Re: Re: to_date problems (Re: Favor for Postgres User at WSI)

From: Thomas Lockhart <lockhart(at)alumni(dot)caltech(dot)edu>
To: Karel Zak <zakkr(at)zf(dot)jcu(dot)cz>
Cc: Tom Lane <tgl(at)sss(dot)pgh(dot)pa(dot)us>, Kate Collins <klcollins(at)wsicorp(dot)com>, pgsql-bugs(at)postgresql(dot)org, John Rickman <john(dot)rickman(at)greatbridge(dot)com>
Subject: Re: Re: to_date problems (Re: Favor for Postgres User at WSI)
Date: 2000-11-11 17:50:13
Message-ID: 3A0D86D5.765EC7D9@alumni.caltech.edu
Views: Raw Message | Whole Thread | Download mbox | Resend email
Thread:
Lists: pgsql-bugs

(Sorry for diving in late; I was out of town the last few days)

> > This case I *would* have expected to produce 1 BC, but nope...
> Where is *guarantee* that the year is 4-digits?!

There is no guarantee of only four digits, but there is a convention
that two digit years refer to the current/previous/next century.
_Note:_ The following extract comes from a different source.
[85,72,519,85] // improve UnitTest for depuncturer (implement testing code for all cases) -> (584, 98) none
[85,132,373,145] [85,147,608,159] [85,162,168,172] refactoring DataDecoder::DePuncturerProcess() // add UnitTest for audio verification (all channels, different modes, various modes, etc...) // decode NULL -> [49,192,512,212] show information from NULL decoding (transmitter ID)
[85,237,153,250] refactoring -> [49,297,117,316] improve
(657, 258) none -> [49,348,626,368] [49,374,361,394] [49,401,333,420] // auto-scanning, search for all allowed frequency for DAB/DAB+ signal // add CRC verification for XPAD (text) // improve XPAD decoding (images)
I've
worked through the same issues with the other date/time types, and have
evolved the code through exactly the same path you are taking. And been
annoyed by all of the arcane details in doing it ;)

> test=# select '123456-11-12'::date;
> ?column?
> --------------
> 123456-11-12
> (1 row)
> The to_char/timestamp not try expect that YYYY = 4-digits (see docs)

No problem there. But it will be good to conform to the 4 digit/2 digit
conventions when 4 or 2 digits appear in the year field.

> And 'YY' - it's hell, what is '00'? ... 1900 or 2000 or 20000?

Depends on what year is specified. Our Y2K statement (may it rest in
peace; seems pretty silly now, eh?) specifies the expected behavior. We
currently use 1970 as the transition for centuries with two digit years
(I did this as a nod to Unix) but I believe it is more common to use
1950 as the transition year. I don't feel a need to move to this more
common convention, but would be willing to do so if others see that as
helpful or important.

> > That seems broken in current sources, too:
> > regression=# select to_date( '20001112', 'YYYYMMDD');
> > ERROR: Unable to convert timestamp to date
> Yes, because to_date() expect that year is '20001112' and internal
> PG's date/time routines disable convert it.

The other date/time routines have heuristics when parsing long integer
strings.

2 chars is a yy, mm, or dd
3 chars is a day number
4 chars is a yyyy
5 chars is a yyddd
6 chars is a yymmdd

These are documented in the appendix on parsing date/times.

> test=# select to_date( '2000-1112', 'YYYY-MMDD');
> to_date
> ------------
> 2000-11-12
> > Looks like you've rooted out a number of problems in to_date (which
> > in fairness is new-in-7.0 code). I've cc'd this to to_date's author,
> > whom I hope will find a fix for 7.1.
> How? Create limit for YYYY to 4-digits?

Solved with heuristics.

> > BTW, direct conversion to timestamp does something sensible in all
> > these cases:
> > regression=# select '001112'::timestamp;
> > ?column?
> > ------------------------
> > 2000-11-12 00:00:00-05
> > (1 row)
> Why not 1900?

Because of the common and documented cutoff date (1970 currently, 1950
in some other apps) used to solve this problem.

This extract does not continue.